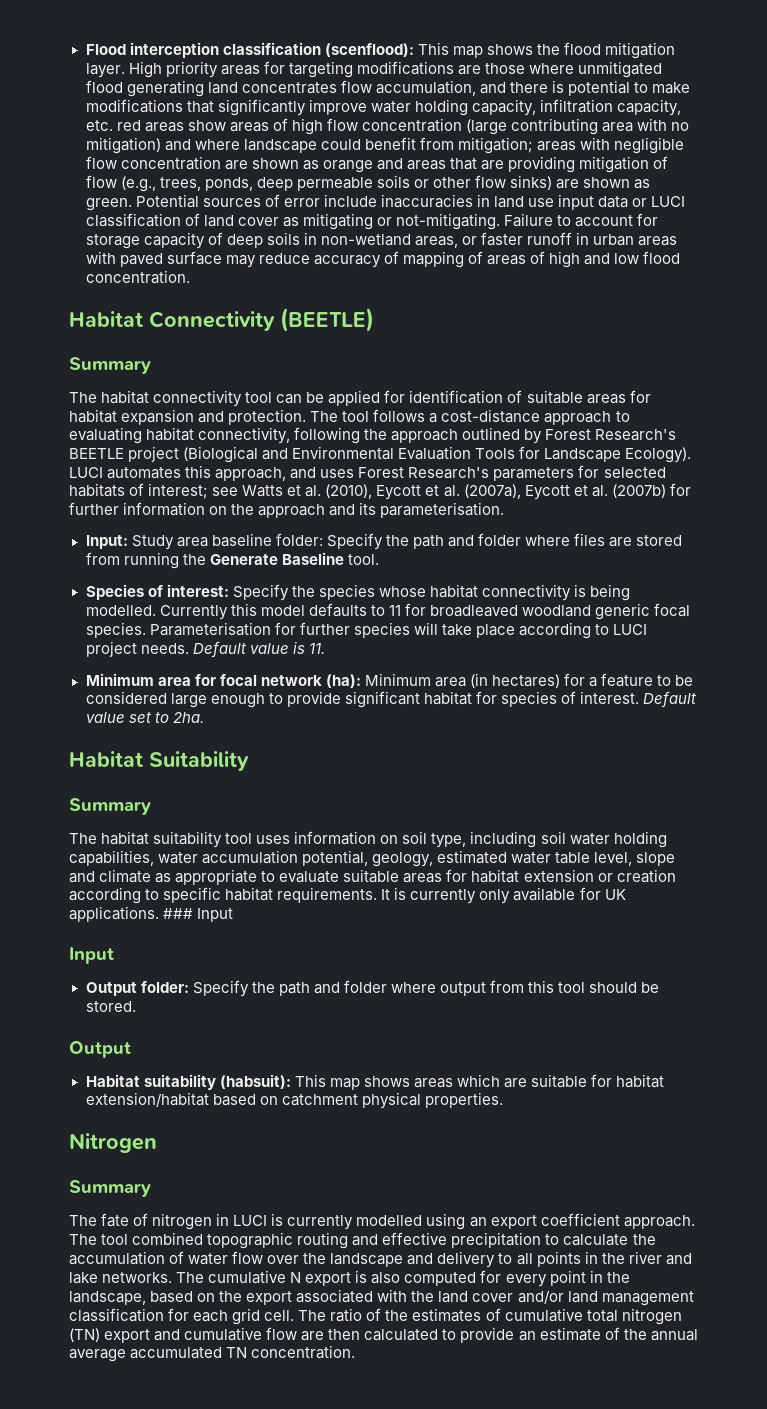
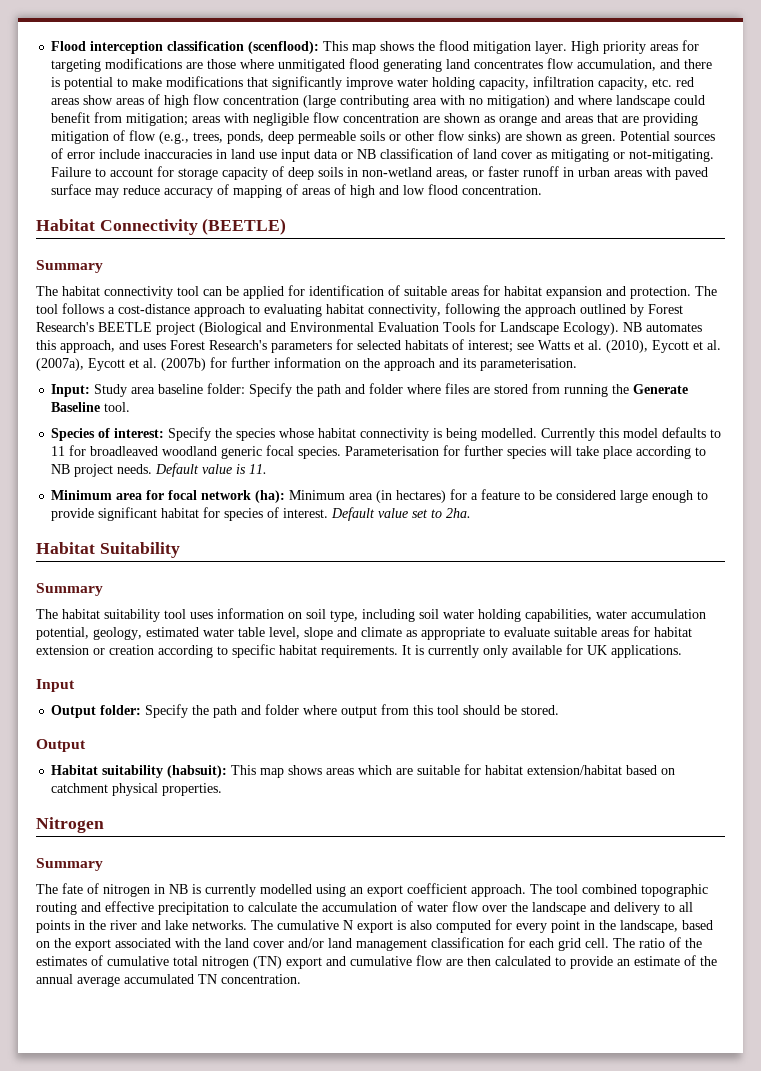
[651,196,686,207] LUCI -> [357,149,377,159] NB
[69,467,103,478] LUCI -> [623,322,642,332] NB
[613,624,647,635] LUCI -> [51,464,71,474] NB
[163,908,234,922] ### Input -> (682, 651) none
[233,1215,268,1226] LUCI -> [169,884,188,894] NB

----

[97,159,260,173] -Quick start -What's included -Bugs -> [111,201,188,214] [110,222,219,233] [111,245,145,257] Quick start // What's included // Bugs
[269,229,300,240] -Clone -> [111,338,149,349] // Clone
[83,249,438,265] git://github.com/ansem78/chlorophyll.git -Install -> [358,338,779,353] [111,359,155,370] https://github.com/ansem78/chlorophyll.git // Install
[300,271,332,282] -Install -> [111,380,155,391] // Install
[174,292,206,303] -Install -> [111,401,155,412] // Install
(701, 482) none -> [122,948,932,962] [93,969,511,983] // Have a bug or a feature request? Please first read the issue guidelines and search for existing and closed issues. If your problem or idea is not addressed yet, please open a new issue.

----

__Work request__:
Take the records above and return, word for word, only the lines that fall from the line with "[651,196,686,207] LUCI ->" to the line with "[233,1215,268,1226] LUCI ->", both of them included.

__Written reply__:
[651,196,686,207] LUCI -> [357,149,377,159] NB
[69,467,103,478] LUCI -> [623,322,642,332] NB
[613,624,647,635] LUCI -> [51,464,71,474] NB
[163,908,234,922] ### Input -> (682, 651) none
[233,1215,268,1226] LUCI -> [169,884,188,894] NB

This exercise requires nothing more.